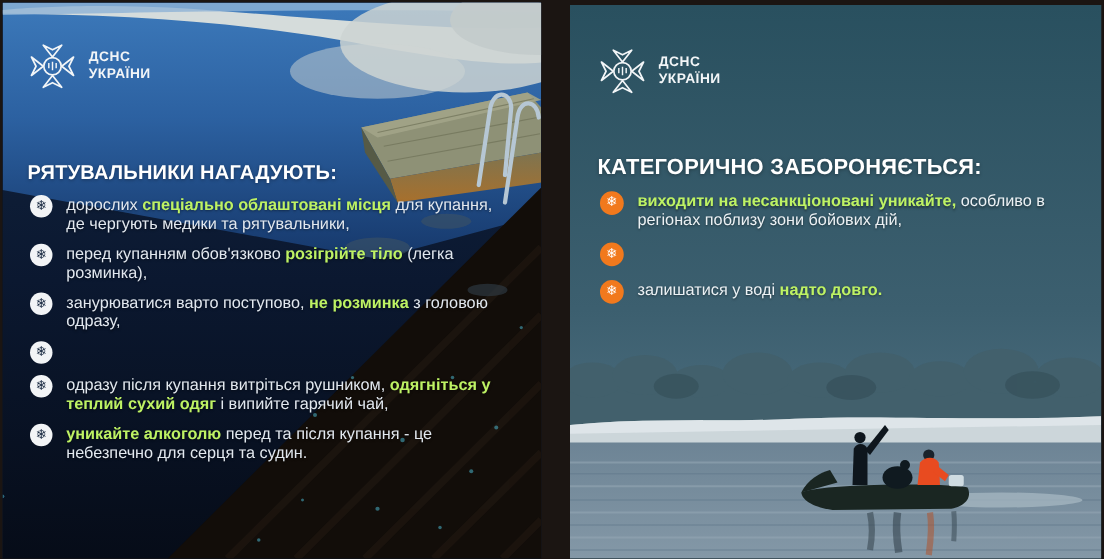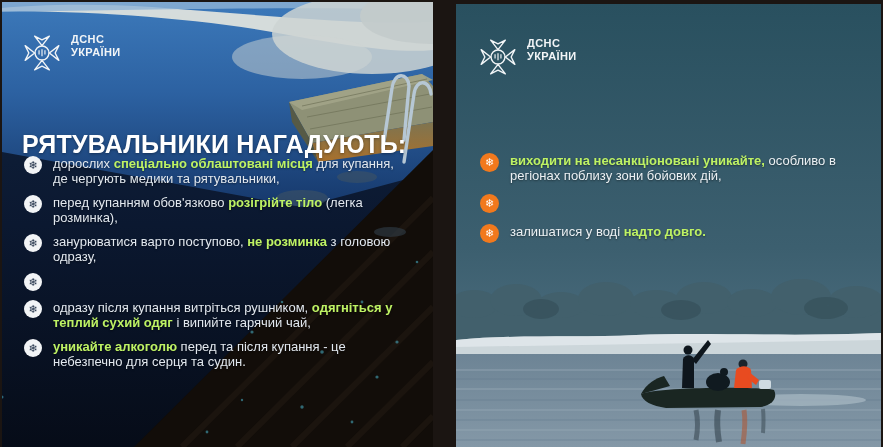--- a/index.html
+++ b/index.html
@@ -11,7 +11,7 @@
   .bg-art{position:absolute;left:0;top:0;width:100%;height:100%;display:block;}
   .overlay{position:absolute;left:0;top:0;width:100%;height:100%;}
 
-  .logo{position:absolute;display:flex;gap:9px;color:#f2f5f7;}
+  .logo{position:absolute;display:flex;align-items:center;gap:9px;color:#f2f5f7;}
   .panel-left .logo{left:20px;top:31px;}
   .panel-right .logo{left:22px;top:33px;}
   .logo-text{font-size:11px;font-weight:bold;line-height:1.2;letter-spacing:.4px;}

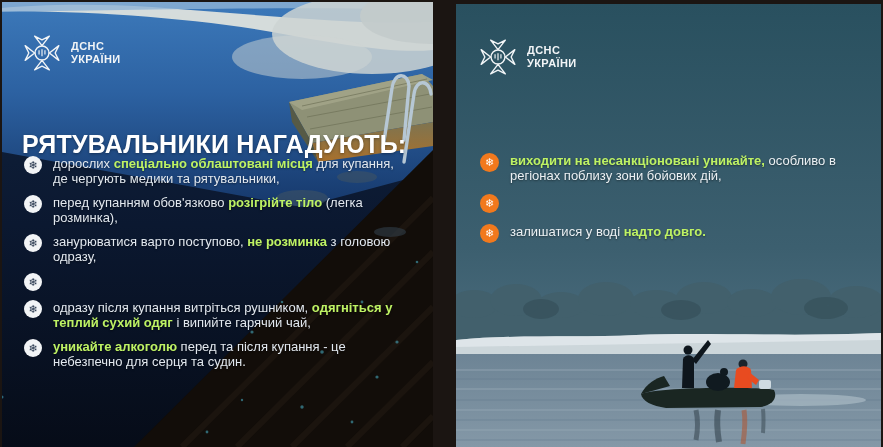--- a/index.html
+++ b/index.html
@@ -18,7 +18,7 @@
 
   .title{position:absolute;color:#ffffff;font-weight:bold;letter-spacing:.2px;
          text-shadow:0 1px 3px rgba(0,0,0,.35);}
-  .panel-left .title{left:20px;top:128px;font-size:25px;text-align:right;}
+  .panel-left .title{left:20px;top:128px;font-size:16px;text-align:right;}
   .panel-right .title{left:22px;top:119px;font-size:17.5px;}
 
   .list{position:absolute;display:flex;flex-direction:column;}

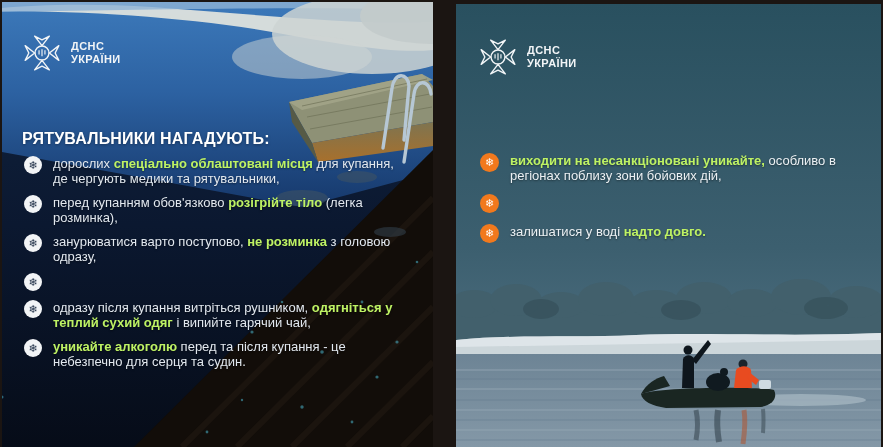--- a/index.html
+++ b/index.html
@@ -259,6 +259,7 @@
         </div>
       </div>
 
+      <div class="title">КАТЕГОРИЧНО ЗАБОРОНЯЄТЬСЯ:</div>
 
       <div class="list">
           <div class="item">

- - - - - - -

• _TASK DIRECTIONS_:
Lines from the one containing "text-shadow:0 1px 3px" through the final line of the entries above are to be retyped exactly, with every picture left out.

• _TASK RESULT_:
          text-shadow:0 1px 3px rgba(0,0,0,.35);}
-  .panel-left .title{left:20px;top:128px;font-size:25px;text-align:right;}
+  .panel-left .title{left:20px;top:128px;font-size:16px;text-align:right;}
   .panel-right .title{left:22px;top:119px;font-size:17.5px;}
 
   .list{position:absolute;display:flex;flex-direction:column;}

--- a/index.html
+++ b/index.html
@@ -259,6 +259,7 @@
         </div>
       </div>
 
+      <div class="title">КАТЕГОРИЧНО ЗАБОРОНЯЄТЬСЯ:</div>
 
       <div class="list">
           <div class="item">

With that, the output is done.